**TASK BRIEF**
Every record must be restated exactly as written.

──────── DATA FOR PROCESSING ────────

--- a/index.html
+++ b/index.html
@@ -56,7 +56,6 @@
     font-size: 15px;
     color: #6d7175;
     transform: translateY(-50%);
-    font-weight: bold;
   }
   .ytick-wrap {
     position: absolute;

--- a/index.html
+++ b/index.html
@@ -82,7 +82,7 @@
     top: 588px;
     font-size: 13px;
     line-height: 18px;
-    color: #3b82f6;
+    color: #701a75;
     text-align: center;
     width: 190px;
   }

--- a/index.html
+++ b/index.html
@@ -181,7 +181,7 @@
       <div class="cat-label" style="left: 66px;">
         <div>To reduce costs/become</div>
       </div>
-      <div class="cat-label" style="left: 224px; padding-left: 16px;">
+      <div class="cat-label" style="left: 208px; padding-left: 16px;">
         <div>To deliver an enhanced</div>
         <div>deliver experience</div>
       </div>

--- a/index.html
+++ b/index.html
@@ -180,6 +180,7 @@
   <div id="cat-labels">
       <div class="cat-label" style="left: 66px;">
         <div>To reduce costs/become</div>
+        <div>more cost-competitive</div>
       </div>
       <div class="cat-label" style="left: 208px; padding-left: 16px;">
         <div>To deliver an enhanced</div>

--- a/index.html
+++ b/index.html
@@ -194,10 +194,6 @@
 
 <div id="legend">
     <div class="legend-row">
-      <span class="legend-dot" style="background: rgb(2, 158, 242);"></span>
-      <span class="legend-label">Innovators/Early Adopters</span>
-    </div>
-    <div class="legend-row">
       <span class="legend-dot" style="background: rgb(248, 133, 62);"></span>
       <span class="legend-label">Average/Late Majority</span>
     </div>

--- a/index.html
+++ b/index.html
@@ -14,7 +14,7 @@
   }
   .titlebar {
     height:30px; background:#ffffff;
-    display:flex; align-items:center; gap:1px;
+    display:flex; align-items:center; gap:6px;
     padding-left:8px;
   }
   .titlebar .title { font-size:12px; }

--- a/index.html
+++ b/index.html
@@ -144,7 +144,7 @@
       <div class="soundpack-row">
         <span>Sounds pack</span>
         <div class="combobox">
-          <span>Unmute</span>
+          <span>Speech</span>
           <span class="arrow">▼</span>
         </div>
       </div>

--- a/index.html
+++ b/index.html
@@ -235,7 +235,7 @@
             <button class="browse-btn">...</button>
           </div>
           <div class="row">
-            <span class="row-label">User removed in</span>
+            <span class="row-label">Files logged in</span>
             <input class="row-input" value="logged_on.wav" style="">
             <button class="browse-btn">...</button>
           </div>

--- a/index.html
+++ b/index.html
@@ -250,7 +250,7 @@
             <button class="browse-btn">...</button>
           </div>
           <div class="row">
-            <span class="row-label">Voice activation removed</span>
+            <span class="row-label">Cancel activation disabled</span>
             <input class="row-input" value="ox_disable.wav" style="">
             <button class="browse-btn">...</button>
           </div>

────────

**FINISHED EXERCISE**
--- a/index.html
+++ b/index.html
@@ -56,7 +56,6 @@
     font-size: 15px;
     color: #6d7175;
     transform: translateY(-50%);
-    font-weight: bold;
   }
   .ytick-wrap {
     position: absolute;

--- a/index.html
+++ b/index.html
@@ -82,7 +82,7 @@
     top: 588px;
     font-size: 13px;
     line-height: 18px;
-    color: #3b82f6;
+    color: #701a75;
     text-align: center;
     width: 190px;
   }

--- a/index.html
+++ b/index.html
@@ -181,7 +181,7 @@
       <div class="cat-label" style="left: 66px;">
         <div>To reduce costs/become</div>
       </div>
-      <div class="cat-label" style="left: 224px; padding-left: 16px;">
+      <div class="cat-label" style="left: 208px; padding-left: 16px;">
         <div>To deliver an enhanced</div>
         <div>deliver experience</div>
       </div>

--- a/index.html
+++ b/index.html
@@ -180,6 +180,7 @@
   <div id="cat-labels">
       <div class="cat-label" style="left: 66px;">
         <div>To reduce costs/become</div>
+        <div>more cost-competitive</div>
       </div>
       <div class="cat-label" style="left: 208px; padding-left: 16px;">
         <div>To deliver an enhanced</div>

--- a/index.html
+++ b/index.html
@@ -194,10 +194,6 @@
 
 <div id="legend">
     <div class="legend-row">
-      <span class="legend-dot" style="background: rgb(2, 158, 242);"></span>
-      <span class="legend-label">Innovators/Early Adopters</span>
-    </div>
-    <div class="legend-row">
       <span class="legend-dot" style="background: rgb(248, 133, 62);"></span>
       <span class="legend-label">Average/Late Majority</span>
     </div>

--- a/index.html
+++ b/index.html
@@ -14,7 +14,7 @@
   }
   .titlebar {
     height:30px; background:#ffffff;
-    display:flex; align-items:center; gap:1px;
+    display:flex; align-items:center; gap:6px;
     padding-left:8px;
   }
   .titlebar .title { font-size:12px; }

--- a/index.html
+++ b/index.html
@@ -144,7 +144,7 @@
       <div class="soundpack-row">
         <span>Sounds pack</span>
         <div class="combobox">
-          <span>Unmute</span>
+          <span>Speech</span>
           <span class="arrow">▼</span>
         </div>
       </div>

--- a/index.html
+++ b/index.html
@@ -235,7 +235,7 @@
             <button class="browse-btn">...</button>
           </div>
           <div class="row">
-            <span class="row-label">User removed in</span>
+            <span class="row-label">Files logged in</span>
             <input class="row-input" value="logged_on.wav" style="">
             <button class="browse-btn">...</button>
           </div>

--- a/index.html
+++ b/index.html
@@ -250,7 +250,7 @@
             <button class="browse-btn">...</button>
           </div>
           <div class="row">
-            <span class="row-label">Voice activation removed</span>
+            <span class="row-label">Cancel activation disabled</span>
             <input class="row-input" value="ox_disable.wav" style="">
             <button class="browse-btn">...</button>
           </div>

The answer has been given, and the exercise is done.